Of course, I’m quite happy building a world-class digital media, technology and services company with a considerable leadership position in online video for broadband platforms… via WatchMojo.com.

But, the fact remains that much like Mr. Brownridge, nothing would make me happier to defeat my erstwhile partners in men’s online publishing… if I wanted to enter the space that is.

I wonder: Had I known that Dennis magazines - and all of those advertising relationships, writers, etc. - could be bought for as little as $235M, would I have leveraged Mojo Supreme’s assets - the search technology, the massive video library, the matching/classifieds applications, the blog network and media properties - raised $250M or so and make a run for Dennis myself?

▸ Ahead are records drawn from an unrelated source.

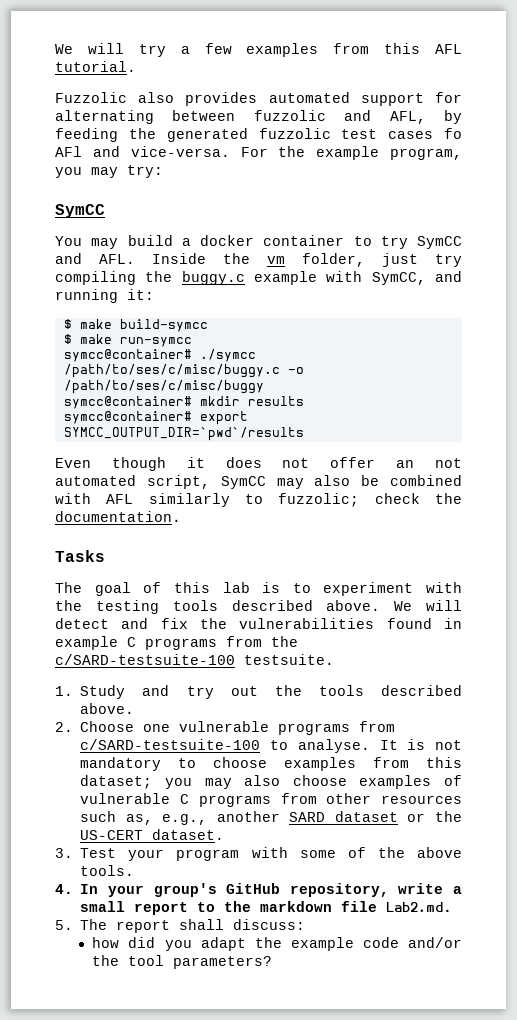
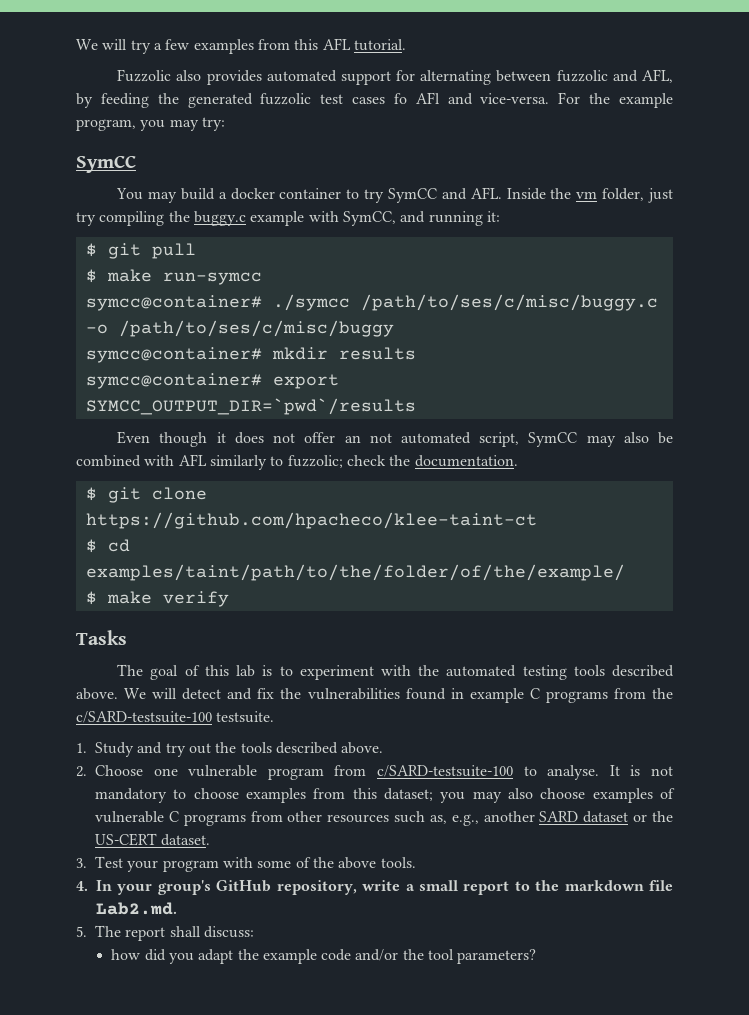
[79,319,208,332] make build-symcc -> [107,243,196,259] git pull
(181, 516) none -> [85,487,207,503] [85,512,537,529] [85,539,130,553] [85,564,625,581] [85,591,229,607] // $ git clone https://github.com/hpacheco/klee-taint-ct // $ cd examples/taint/path/to/the/folder/of/the/example/ // $ make verify
(82, 605) none -> [446,665,517,677] automated
[278,723,351,735] programs -> [267,768,324,780] program

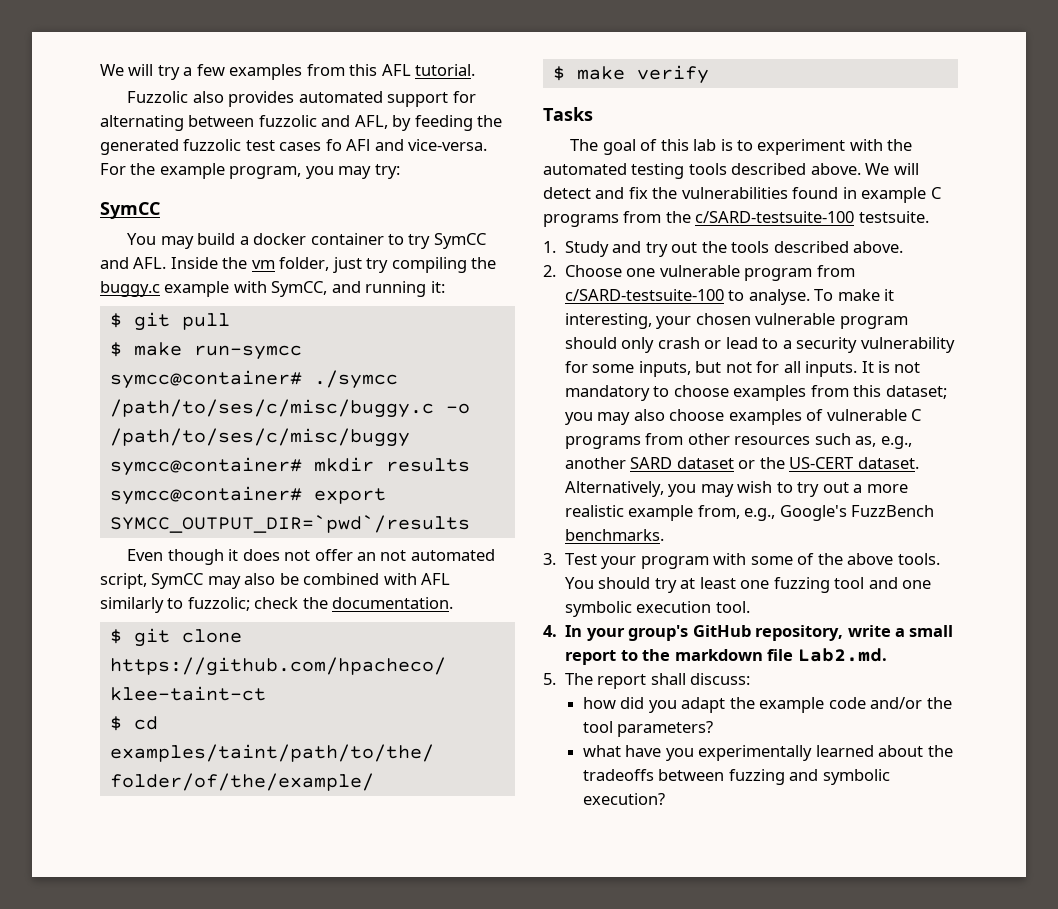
(600, 772) none -> [814,289,895,301] [564,313,908,329] [564,337,955,353] [564,361,858,377] To make it interesting, your chosen vulnerable program should only crash or lead to a security vulnerability for some inputs, but not for all inputs.
(211, 840) none -> [564,481,908,497] [564,505,935,521] [564,529,664,541] Alternatively, you may wish to try out a more realistic example from, e.g., Google's FuzzBench benchmarks.
(416, 862) none -> [564,577,931,593] [564,601,750,617] You should try at least one fuzzing tool and one symbolic execution tool.
(537, 956) none -> [583,745,953,761] [583,769,890,785] [583,793,666,805] // what have you experimentally learned about the tradeoffs between fuzzing and symbolic execution?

I guess we all let our past grudges drive our decisions… but I’d make sure that my decisions were also economically sound and the best way for Quadrangle to maximize value is by looking at the glass as half full: how can Dennis adapt, evolve and forge ahead in an increasingly digital landscape?

I’m sure as lines between readership profiles and demographics continue to blur in a context is king online landscape, we’ll find out who the victors are and where the spoils shall go.

Of course, if I really had $250M, would I spend it on Dennis?   Probably not.  Lord knows I could do much more with that kind of money (guess what percentage of $250M our investment in the company thus far represents?), and if I were driven to get back at my backstabbing partners, there are better ways…

But thinking about it sure does make me think of the countless possibilities out there…

As per the Dennis sale, looks like it’s pretty much about to be announced: Brownridge-led Quadrangle bid for $235M.  Which at the $30-40M profit figure imply a paltry 7 times profits.